New Jersey Institute of Technology International Staffing Article Paper
Apa Format. At least 3 references. At least 10 sentences for each questions. Read the Management Focus article about Astra ...
New Jersey Institute of Technology International Staffing Article Paper
Apa Format. At least 3 references. At least 10 sentences for each questions. Read the Management Focus article about AstraZeneca (page 577) of the textbook (13th ed.), then answer the following questions in your discussion thread.What international staffing policy is AstraZeneca pursuing with regard to its "high-potential" employees?Why does AstraZeneca limit this policy to just high-potential employees? Can you see a drawback in doing this?What staffing policy is AstraZeneca adopting with regard to its subsidiaries in places such as China?
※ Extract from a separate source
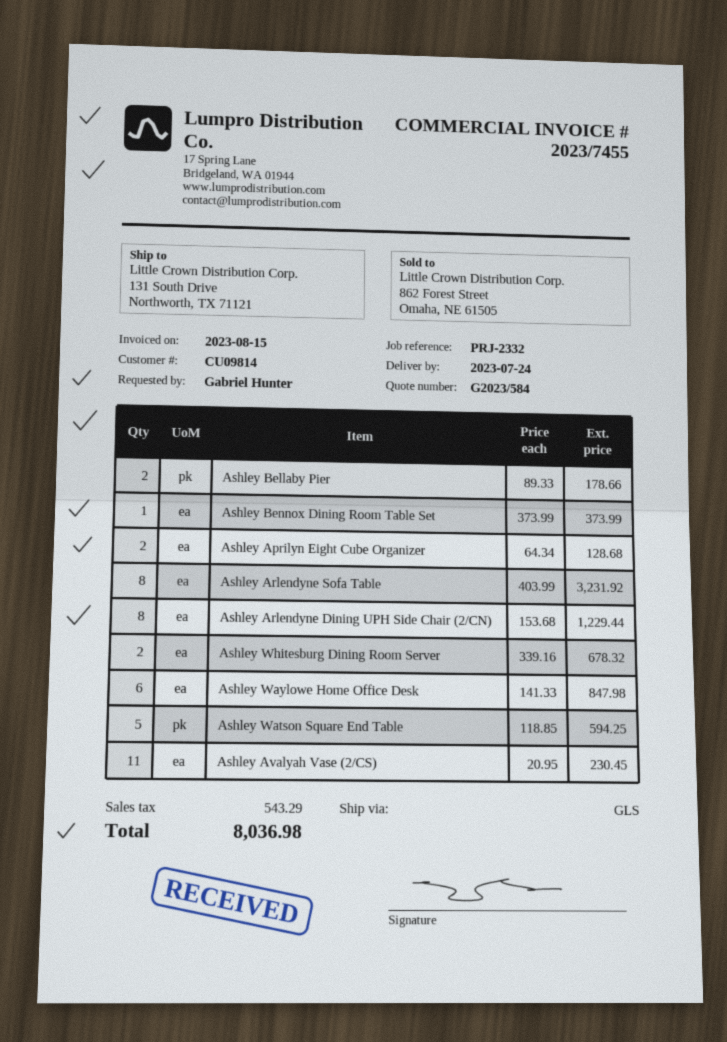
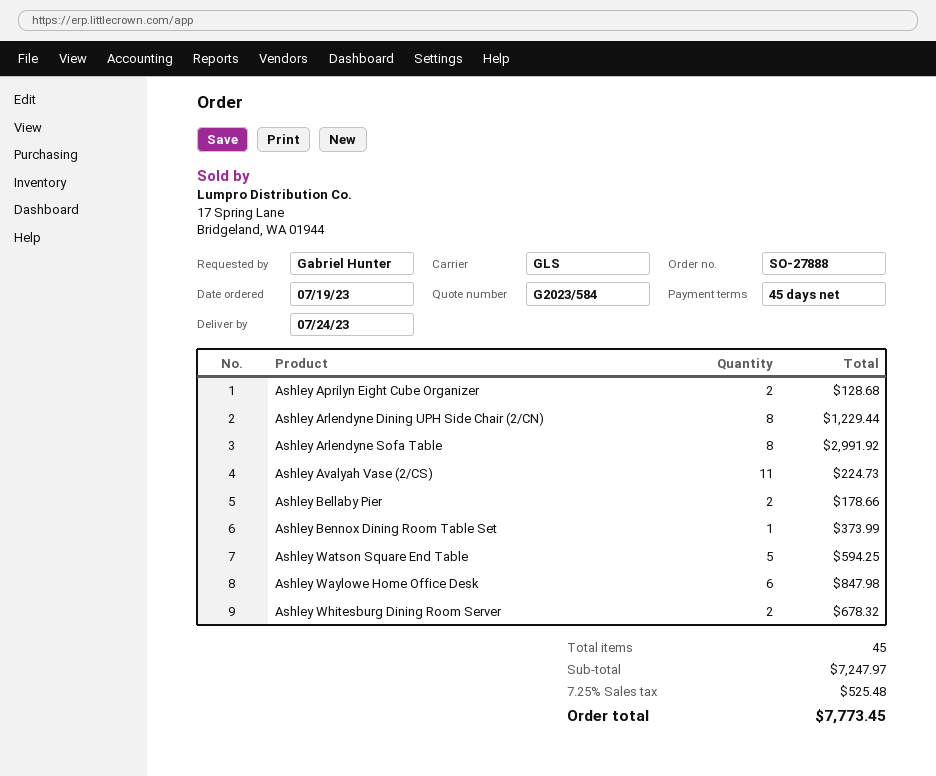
Ashley Arlendyne Sofa Table: 8 for 3231.92 -> 8 for 2991.92
Ashley Avalyah Vase (2/CS): 11 for 230.45 -> 11 for 224.73
tax: 543.29 -> 525.48
total: 8036.98 -> 7773.45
Is this an appropriate policy?Do you think the company is doing enough to limit well-known risks and costs associated with high expatriate failure rates? Is there anything else it might do?What do you think about AstraZeneca's efforts to increase employee diversity? How might this benefit the company?
Grand Canyon University Schnappauf Family Tax Return Problems Paper
The information below will allow you to prepare the 2012 federal tax return for Bill and Joyce Schnappauf. The information ...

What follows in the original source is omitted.